- **EXERCISE MATERIAL**:

______________________________

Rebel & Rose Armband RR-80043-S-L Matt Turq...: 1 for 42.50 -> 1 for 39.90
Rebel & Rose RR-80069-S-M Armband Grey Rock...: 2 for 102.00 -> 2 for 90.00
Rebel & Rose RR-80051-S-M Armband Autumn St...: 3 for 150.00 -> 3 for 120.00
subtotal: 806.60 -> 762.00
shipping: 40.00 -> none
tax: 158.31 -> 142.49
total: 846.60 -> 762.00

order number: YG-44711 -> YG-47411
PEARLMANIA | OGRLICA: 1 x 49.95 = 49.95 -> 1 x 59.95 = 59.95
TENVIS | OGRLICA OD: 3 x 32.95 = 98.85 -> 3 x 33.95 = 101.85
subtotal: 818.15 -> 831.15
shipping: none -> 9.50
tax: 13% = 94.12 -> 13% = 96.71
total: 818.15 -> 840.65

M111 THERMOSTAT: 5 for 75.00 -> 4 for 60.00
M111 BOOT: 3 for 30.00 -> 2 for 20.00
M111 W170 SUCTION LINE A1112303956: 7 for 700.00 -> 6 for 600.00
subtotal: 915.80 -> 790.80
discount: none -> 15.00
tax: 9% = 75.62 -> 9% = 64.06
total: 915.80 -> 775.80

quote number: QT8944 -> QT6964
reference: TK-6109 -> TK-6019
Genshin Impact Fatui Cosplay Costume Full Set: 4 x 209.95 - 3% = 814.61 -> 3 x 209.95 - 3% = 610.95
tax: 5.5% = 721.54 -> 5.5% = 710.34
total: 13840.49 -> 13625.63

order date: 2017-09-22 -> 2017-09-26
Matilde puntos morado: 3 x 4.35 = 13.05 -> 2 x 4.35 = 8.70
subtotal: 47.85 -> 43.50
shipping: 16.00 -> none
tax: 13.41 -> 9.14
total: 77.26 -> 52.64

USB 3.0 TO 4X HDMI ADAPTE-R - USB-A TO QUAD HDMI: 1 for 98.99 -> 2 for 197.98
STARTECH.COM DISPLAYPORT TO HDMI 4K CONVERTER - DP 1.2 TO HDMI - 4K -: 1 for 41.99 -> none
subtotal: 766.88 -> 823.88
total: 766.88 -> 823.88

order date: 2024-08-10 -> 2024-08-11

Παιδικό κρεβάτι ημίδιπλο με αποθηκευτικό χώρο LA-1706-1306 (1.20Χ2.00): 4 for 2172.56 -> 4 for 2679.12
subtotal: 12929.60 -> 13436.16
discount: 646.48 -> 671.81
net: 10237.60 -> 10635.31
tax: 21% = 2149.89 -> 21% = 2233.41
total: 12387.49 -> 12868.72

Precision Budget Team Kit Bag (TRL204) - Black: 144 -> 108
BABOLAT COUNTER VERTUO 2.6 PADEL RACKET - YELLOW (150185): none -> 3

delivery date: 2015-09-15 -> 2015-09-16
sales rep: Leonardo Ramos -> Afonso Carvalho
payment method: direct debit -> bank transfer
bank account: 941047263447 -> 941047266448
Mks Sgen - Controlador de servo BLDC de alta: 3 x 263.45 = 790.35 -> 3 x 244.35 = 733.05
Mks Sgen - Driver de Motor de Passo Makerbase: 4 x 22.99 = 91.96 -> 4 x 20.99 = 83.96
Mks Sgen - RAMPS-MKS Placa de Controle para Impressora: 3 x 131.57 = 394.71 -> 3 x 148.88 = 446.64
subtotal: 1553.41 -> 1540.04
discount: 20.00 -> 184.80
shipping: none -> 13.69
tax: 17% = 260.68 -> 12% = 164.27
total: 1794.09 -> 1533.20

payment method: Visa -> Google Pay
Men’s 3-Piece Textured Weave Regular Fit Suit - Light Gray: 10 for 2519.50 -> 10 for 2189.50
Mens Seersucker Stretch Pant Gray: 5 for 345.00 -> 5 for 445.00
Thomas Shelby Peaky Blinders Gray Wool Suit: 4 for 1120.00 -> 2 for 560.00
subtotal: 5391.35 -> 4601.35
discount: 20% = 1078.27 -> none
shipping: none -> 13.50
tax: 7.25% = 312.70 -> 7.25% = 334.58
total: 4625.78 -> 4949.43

______________________________

- **AIM OF THE TASK**:
Whenever the word "order" shows up in a line of the entries, list that line.

- **WRITTEN SOLUTION**:
order number: YG-44711 -> YG-47411
order date: 2017-09-22 -> 2017-09-26
order date: 2024-08-10 -> 2024-08-11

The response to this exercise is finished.